[What you need to do]
Which lines in the records below contain the word "Purchasing"? Copy each of them.

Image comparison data
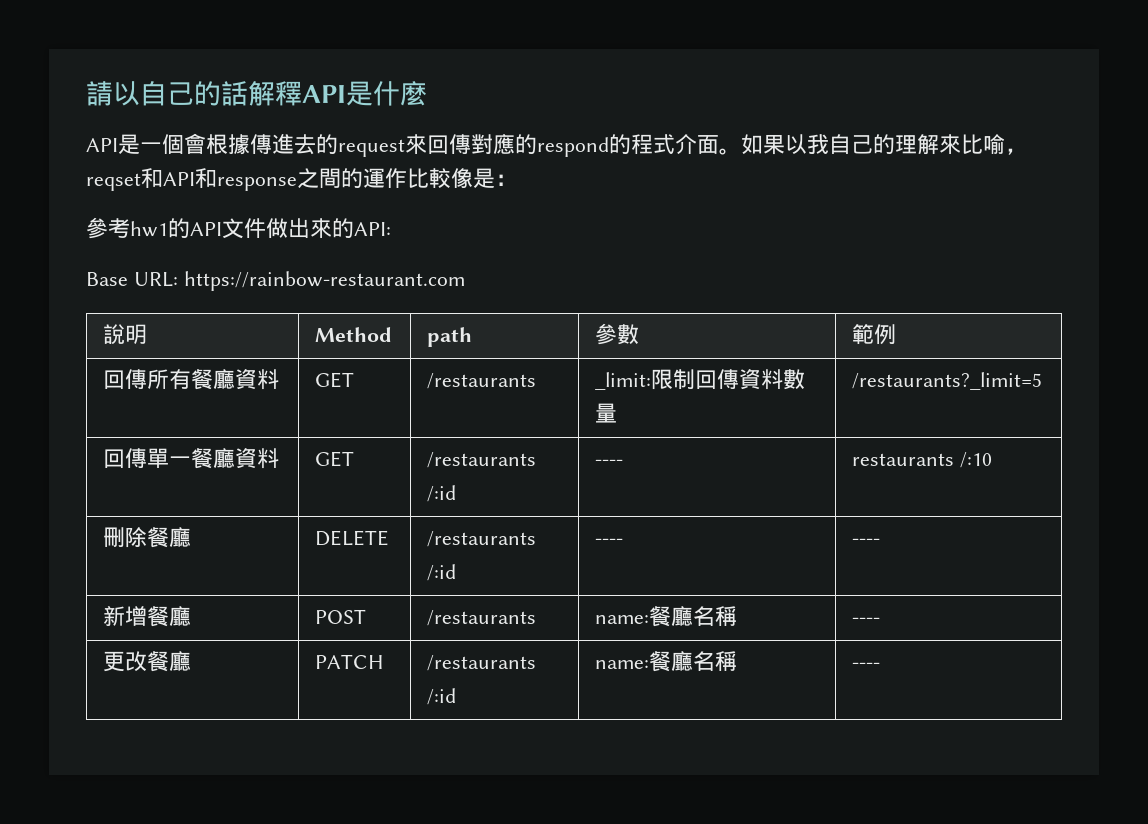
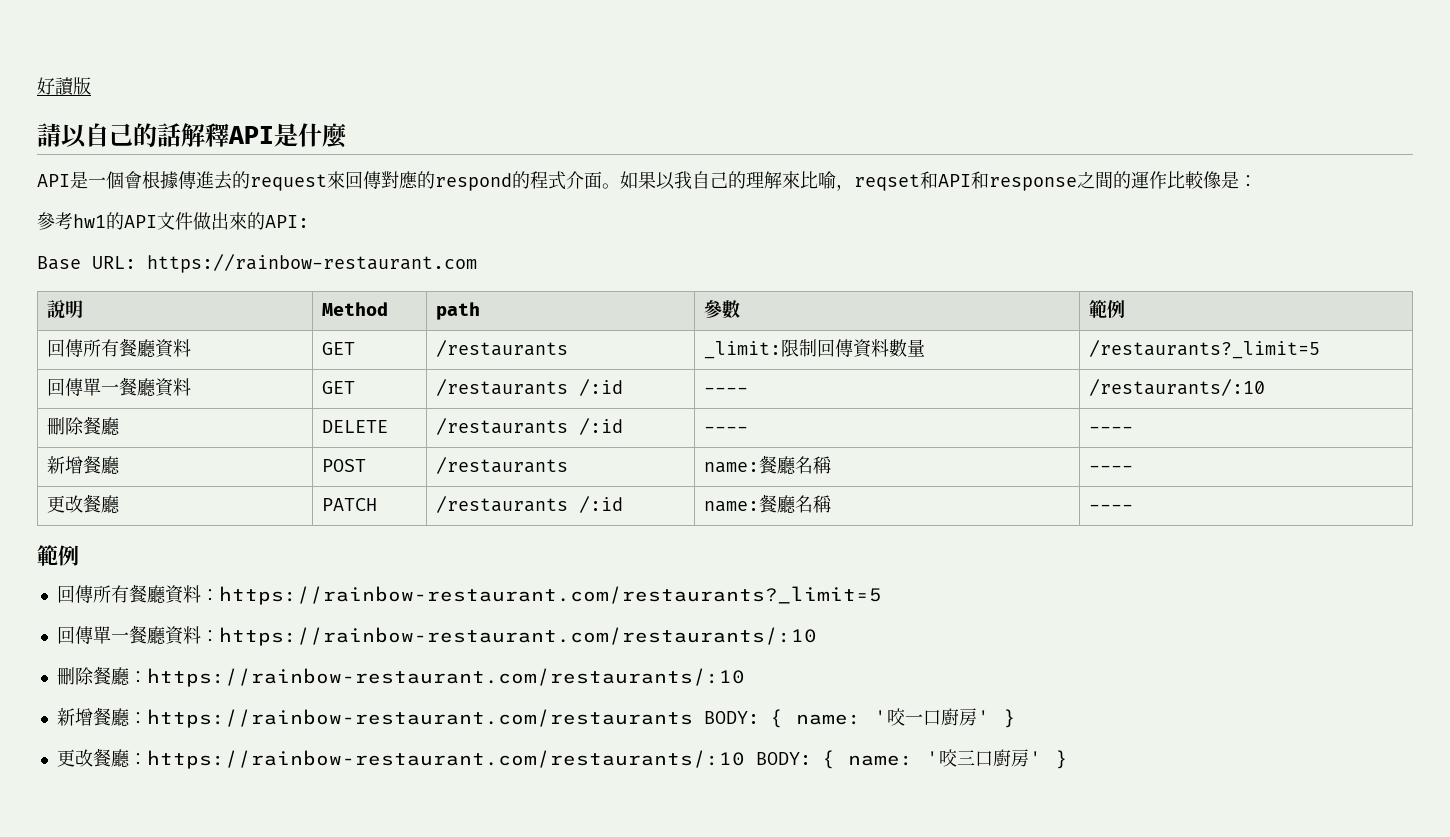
+ 好讀版
- 回傳單一餐廳資料 | GET | /restaurants /:id | ---- | restaurants /:10
+ 回傳單一餐廳資料 | GET | /restaurants /:id | ---- | /restaurants/:10
  更改餐廳 | PATCH | /restaurants /:id | name:餐廳名稱 | ----
+ 範例
+ 回傳所有餐廳資料：https://rainbow-restaurant.com/restaurants?_limit=5
+ 回傳單一餐廳資料：https://rainbow-restaurant.com/restaurants/:10
+ 刪除餐廳：https://rainbow-restaurant.com/restaurants/:10
+ 新增餐廳：https://rainbow-restaurant.com/restaurants BODY: { name: '咬一口廚房' }
+ 更改餐廳：https://rainbow-restaurant.com/restaurants/:10 BODY: { name: '咬三口廚房' }

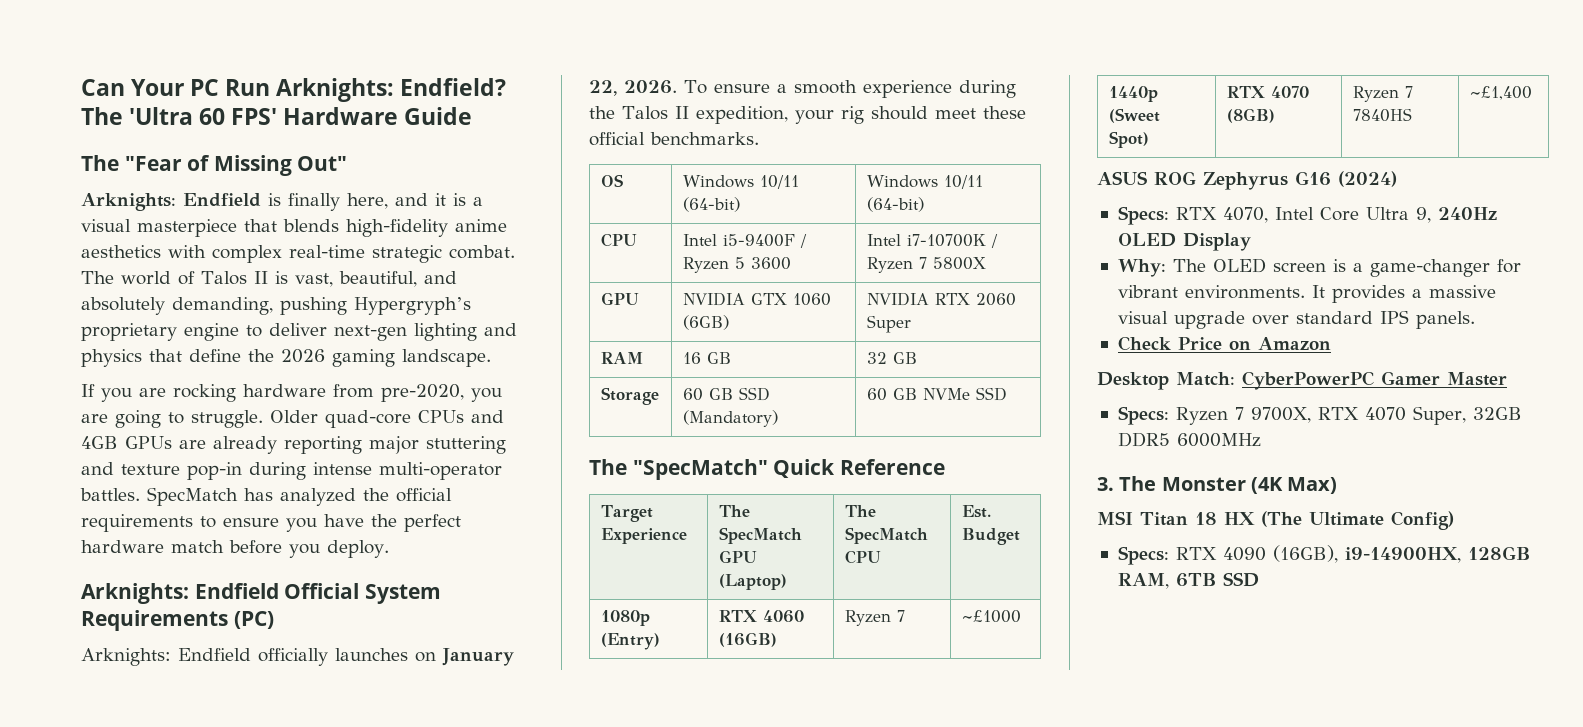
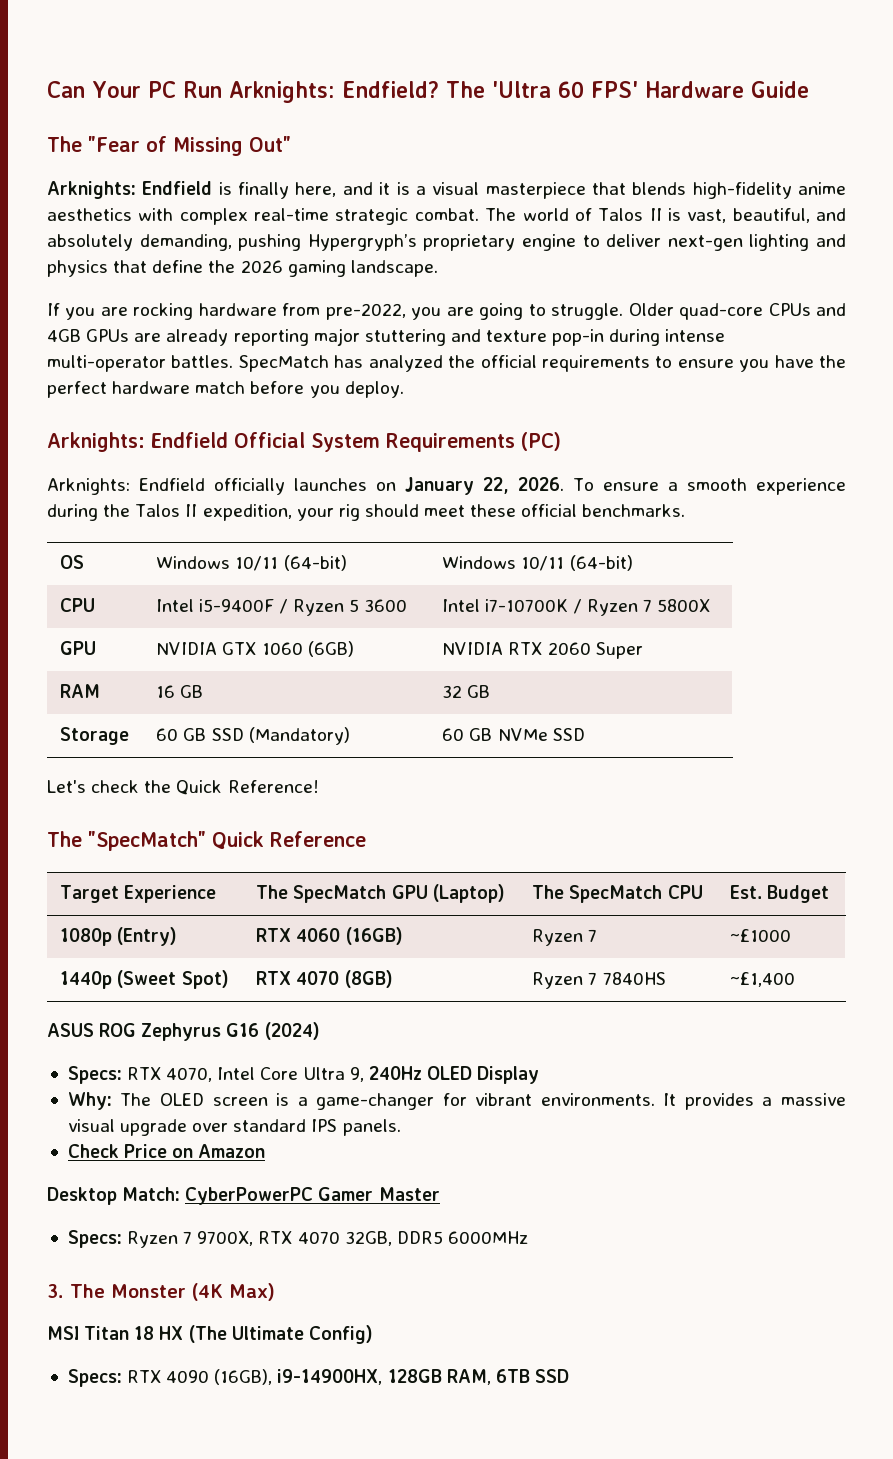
- If you are rocking hardware from pre-2020, you are going to struggle.
+ If you are rocking hardware from pre-2022, you are going to struggle.
+ Let's check the Quick Reference!
- Specs: Ryzen 7 9700X, RTX 4070 Super, 32GB DDR5 6000MHz
+ Specs: Ryzen 7 9700X, RTX 4070 32GB, DDR5 6000MHz

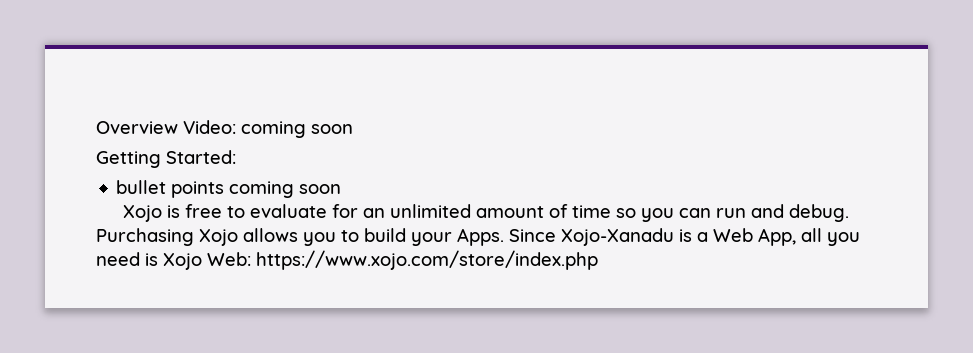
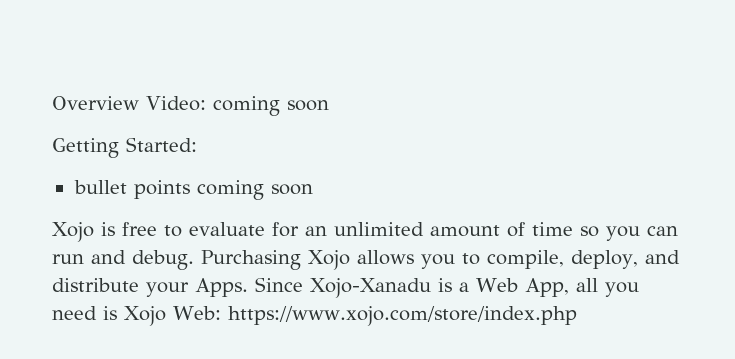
- Purchasing Xojo allows you to build your Apps.
+ Purchasing Xojo allows you to compile, deploy, and distribute your Apps.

[Response below]
- Purchasing Xojo allows you to build your Apps.
+ Purchasing Xojo allows you to compile, deploy, and distribute your Apps.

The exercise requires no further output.